И вот после этого краха идей оказалось, что есть что-то, кроме идей,— безыдейная, дурацкая (с точки зрения всех умников), бессмысленная доброта вернула ему веру в жизнь, в человека, в Бога.
Идей было много, а зло одно. Так же, как и настоящее Добро. И то и другое безыдейно-бытийственно. И оказывается, человеку гораздо легче переменить идеи и убеждения, чем преобразиться. А главная задача только и единственно в этом.
Какая идея виновата во всех ужасах XX века?
Может быть, никакая в отдельности. Виновато самодовольство идей. Нарушение духовной иерархии. Обезумевший разум, поставивший себя на высшее место — на место Высшего. Разум, подменяющий собой живую реальность. Бестрепетный разум — вот кто во всем виноват. И назовется ли он идеей классовой исключительности, или расовой, или исключительности религиозной — это все равно.
Противостоять идее может не другая идея, а совсем иной бытийственный уровень. Если этот уровень не достигнут, то обладатели самых блистательных и самых передовых идей, призванных переделать мир и вразумить его, неразумного Зодчего, скатятся к скотству и зверству или погибнут.
Идея теряет всякую нравственную силу, когда становится сладострастноагрессивной. Идеи, которые были такими с самого начала — фашистские,—нравственной силой не обладали никогда. Их сила в развязывании страстей — в причастии буйвола. Такая идея может победить только на короткий срок. Она сама несет в себе свою гибель: раздувает костер ненависти и сгорает.
Чтобы идея уцелела, нужна духовная и нравственная сила, корректирующая идею. Только поддающаяся такой корректировке идея может остаться живой.
Наши отцы и деды были галичев-скими дальтониками, неразумными детьми, обожествившими человеческий разум. Разум вообразил себя всемогущим, хотя не умел видеть ни неба над собой, ни преисподней под собой. Неумение видеть, может быть, и было их главной бедой. Они были ослеплены собственной горячностью.

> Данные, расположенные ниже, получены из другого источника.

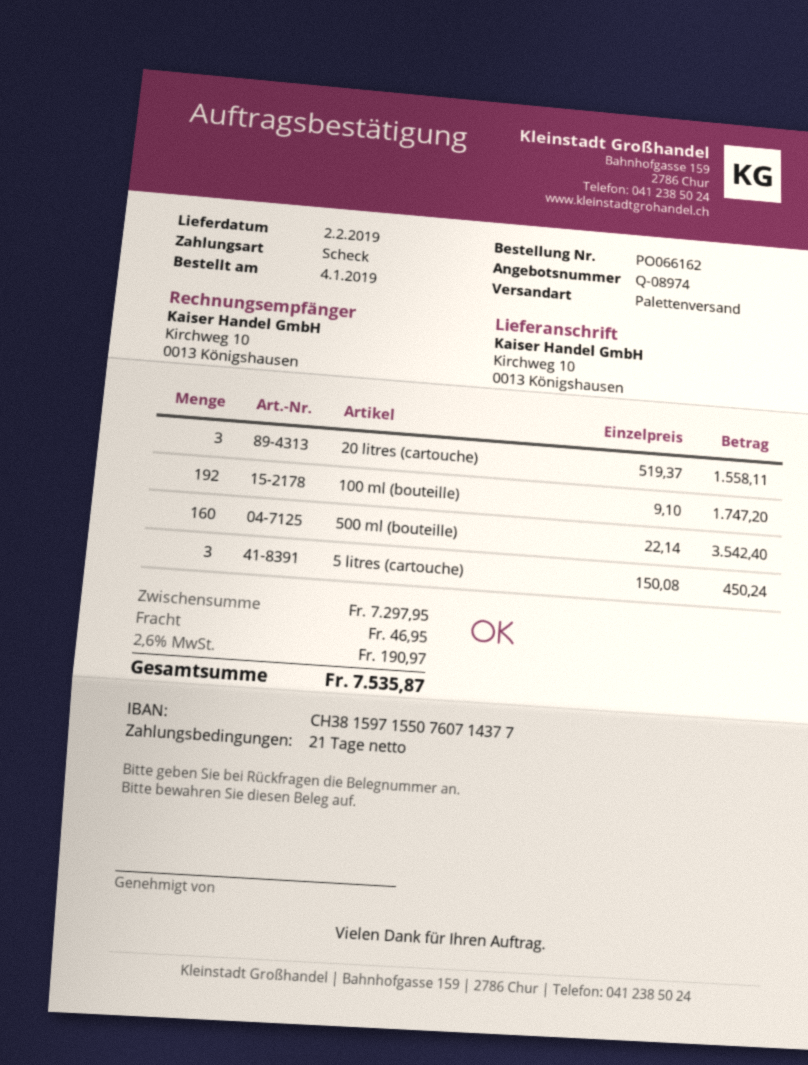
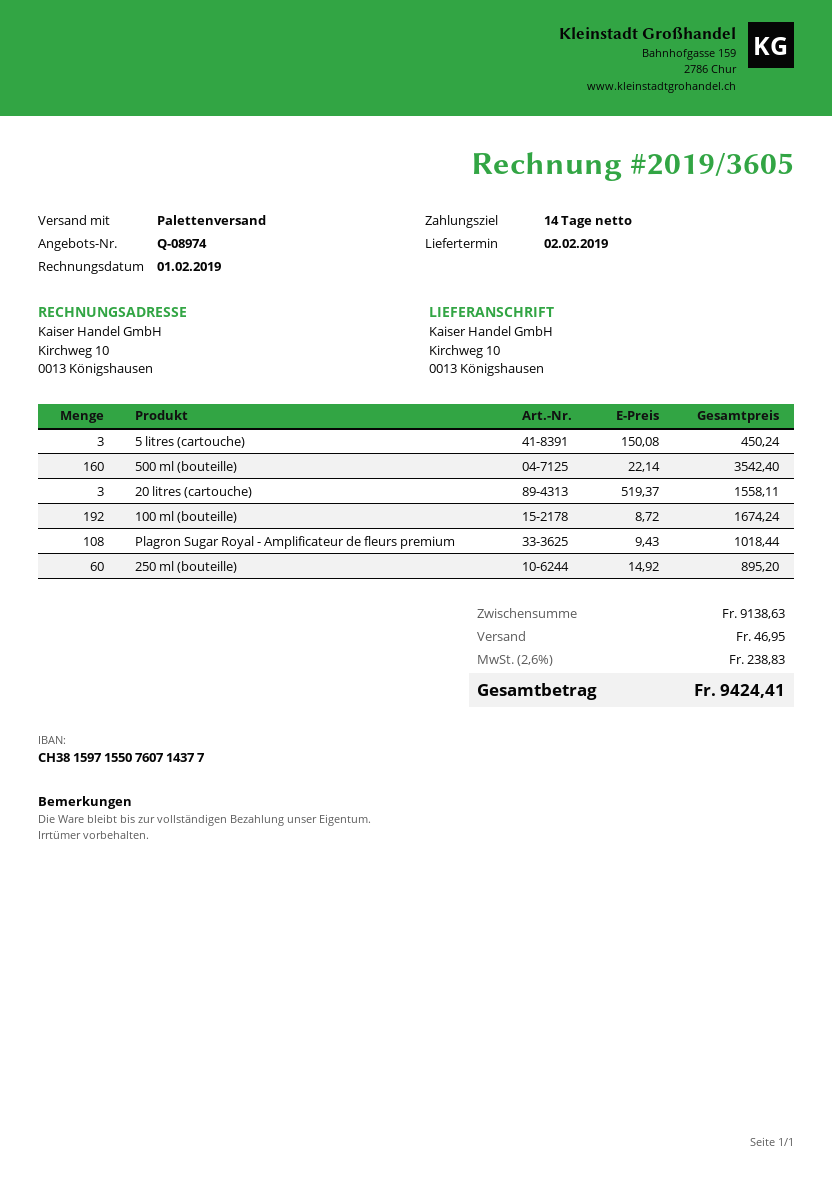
payment terms: 21 days -> 14 days
100 ml (bouteille): 192 x 9.10 = 1747.20 -> 192 x 8.72 = 1674.24
Plagron Sugar Royal - Amplificateur de fleurs premium: none -> 108 x 9.43 = 1018.44
250 ml (bouteille): none -> 60 x 14.92 = 895.20
subtotal: 7297.95 -> 9138.63
tax: 2.6% = 190.97 -> 2.6% = 238.83
total: 7535.87 -> 9424.41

Можно слепнуть от ненависти, можно — от любви. Но слепота от любви — это тоже слепота. И от нее надо лечиться. Живая идея, как и живая душа, должна уметь выдержать беспощадный свет реальности.
Камо, выносивший невозможные физические муки, света этого вынести не может. А если служители Идеи слепы, то их, как и саму Идею, ждет страшная судьба. И легендарный герой Камо может увидеть перед собой в кривом зеркале фигуру булгаковского Берлиоза (как Иван Карамазов — черта). Берлиоз исповедует те же идеи. Это его, Берлиоза, Камо привел к власти.
И, однако, это еще только слепота. Самодовольная слепота становится пошлостью и все же — еще не сознательным злодейством. Колесо истории подбросило берлиозов и бездомных вверх, а потом сбросило и раздавило. Воланд, подсев к Берлиозу и Бездомному на Патриарших прудах, знает, что Аннушка уже разлила масло, что комсомолка в красной косынке (или человек во френче со знаменитыми усами) непременно отрежет голову, возомнившую, что она и впрямь всему голова. Не знали этого только два слепца. И другие слепцы, певшие хором в домкоме у Швондера.